-------- RECORDS
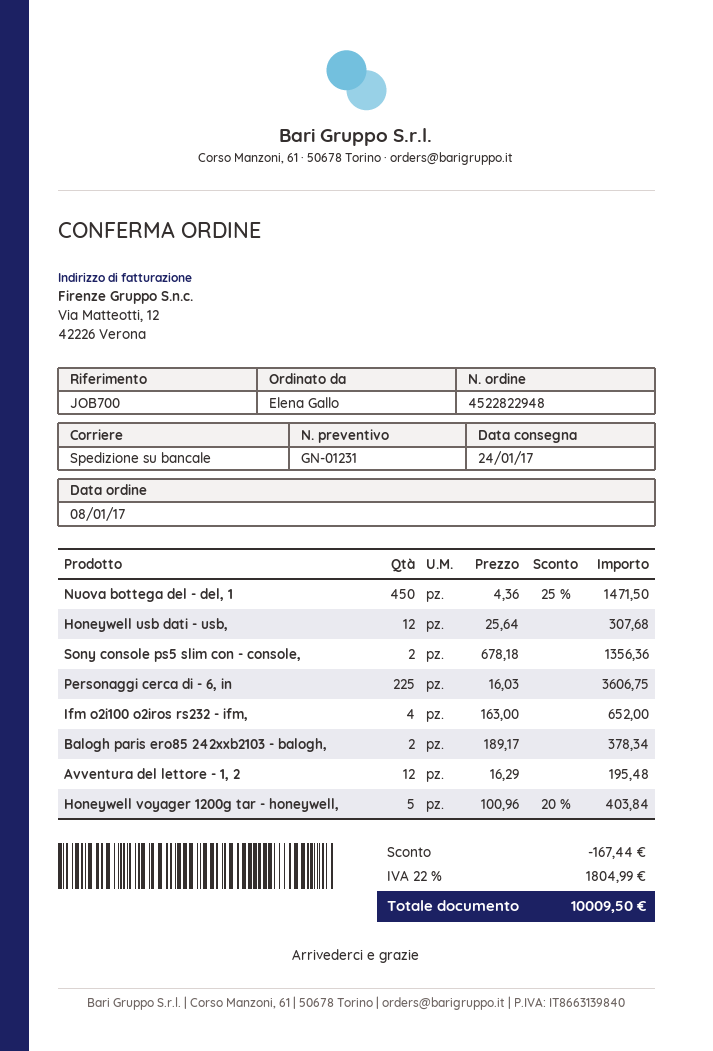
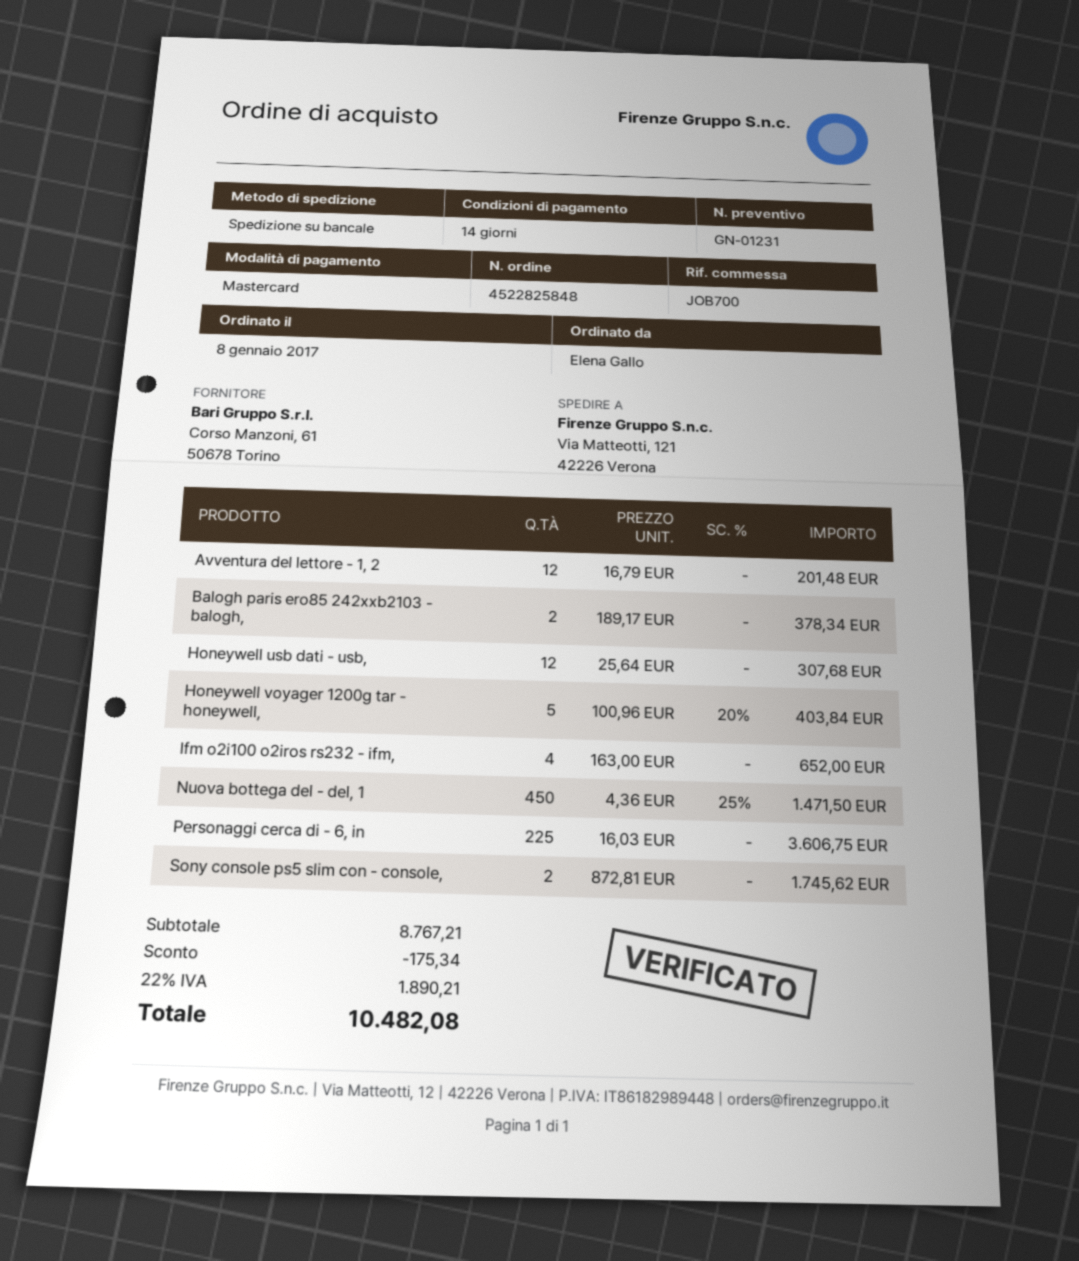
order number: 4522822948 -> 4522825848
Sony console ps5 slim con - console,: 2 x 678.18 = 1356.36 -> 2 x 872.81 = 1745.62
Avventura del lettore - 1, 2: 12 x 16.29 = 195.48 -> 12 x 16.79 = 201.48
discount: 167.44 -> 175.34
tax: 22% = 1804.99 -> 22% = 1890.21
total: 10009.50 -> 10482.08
----------------
▶ _TASK TO CARRY OUT_: A word-for-word repetition of the data above, without pictures, is the expected answer.

▶ _YOUR RESPONSE_:
order number: 4522822948 -> 4522825848
Sony console ps5 slim con - console,: 2 x 678.18 = 1356.36 -> 2 x 872.81 = 1745.62
Avventura del lettore - 1, 2: 12 x 16.29 = 195.48 -> 12 x 16.79 = 201.48
discount: 167.44 -> 175.34
tax: 22% = 1804.99 -> 22% = 1890.21
total: 10009.50 -> 10482.08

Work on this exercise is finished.